• Problem statement
Everything from the line with "- レジュメ→「_site」→「resume.pdf」" to the final line of the records should be reproduced word for word, with both of those lines kept.

Segment Start: Data shown

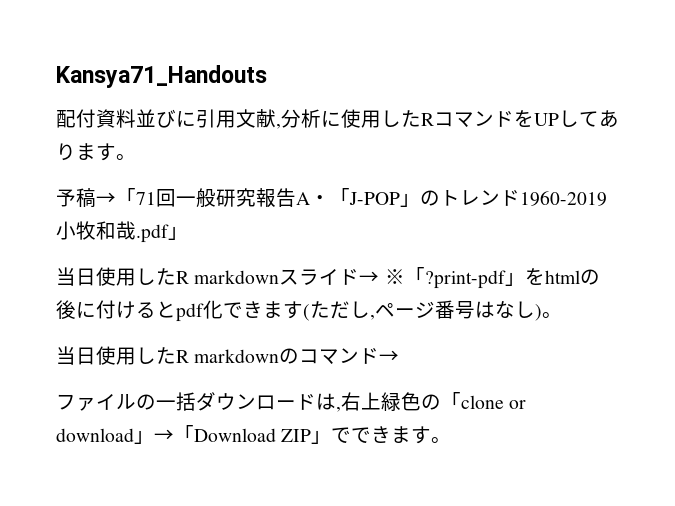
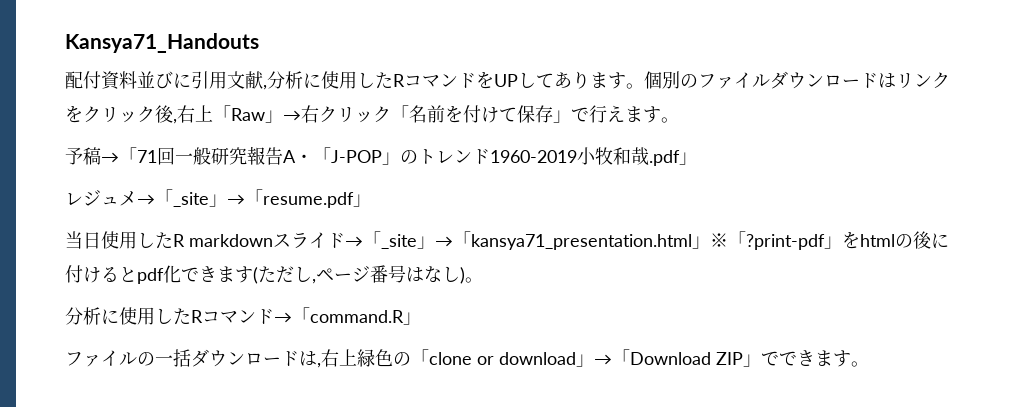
+ 個別のファイルダウンロードはリンクをクリック後,右上「Raw」→右クリック「名前を付けて保存」で行えます。
+ レジュメ→「_site」→「resume.pdf」
- 当日使用したR markdownスライド→ ※「?print-pdf」をhtmlの後に付けるとpdf化できます(ただし,ページ番号はなし)。
+ 当日使用したR markdownスライド→「_site」→「kansya71_presentation.html」※「?print-pdf」をhtmlの後に付けるとpdf化できます(ただし,ページ番号はなし)。
- 当日使用したR markdownのコマンド→
+ 分析に使用したRコマンド→「command.R」

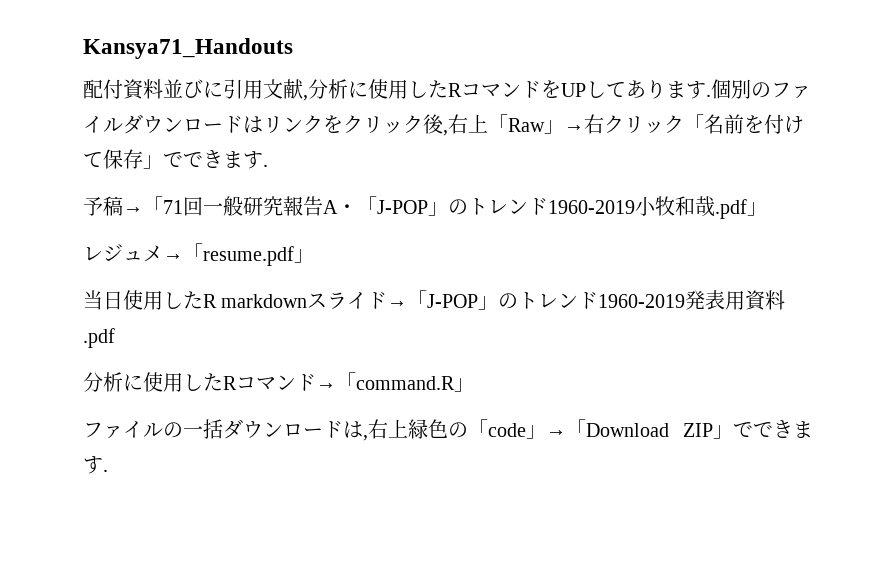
- 配付資料並びに引用文献,分析に使用したRコマンドをUPしてあります。
+ 配付資料並びに引用文献,分析に使用したRコマンドをUPしてあります.
- 個別のファイルダウンロードはリンクをクリック後,右上「Raw」→右クリック「名前を付けて保存」で行えます。
+ 個別のファイルダウンロードはリンクをクリック後,右上「Raw」→右クリック「名前を付けて保存」でできます.
- レジュメ→「_site」→「resume.pdf」
+ レジュメ→「resume.pdf」
- 当日使用したR markdownスライド→「_site」→「kansya71_presentation.html」※「?print-pdf」をhtmlの後に付けるとpdf化できます(ただし,ページ番号はなし)。
+ 当日使用したR markdownスライド→「J-POP」のトレンド1960-2019発表用資料.pdf
- ファイルの一括ダウンロードは,右上緑色の「clone or download」→「Download ZIP」でできます。
+ ファイルの一括ダウンロードは,右上緑色の「code」→「Download ZIP」でできます.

Segment End: Data shown

• Written response
- レジュメ→「_site」→「resume.pdf」
+ レジュメ→「resume.pdf」
- 当日使用したR markdownスライド→「_site」→「kansya71_presentation.html」※「?print-pdf」をhtmlの後に付けるとpdf化できます(ただし,ページ番号はなし)。
+ 当日使用したR markdownスライド→「J-POP」のトレンド1960-2019発表用資料.pdf
- ファイルの一括ダウンロードは,右上緑色の「clone or download」→「Download ZIP」でできます。
+ ファイルの一括ダウンロードは,右上緑色の「code」→「Download ZIP」でできます.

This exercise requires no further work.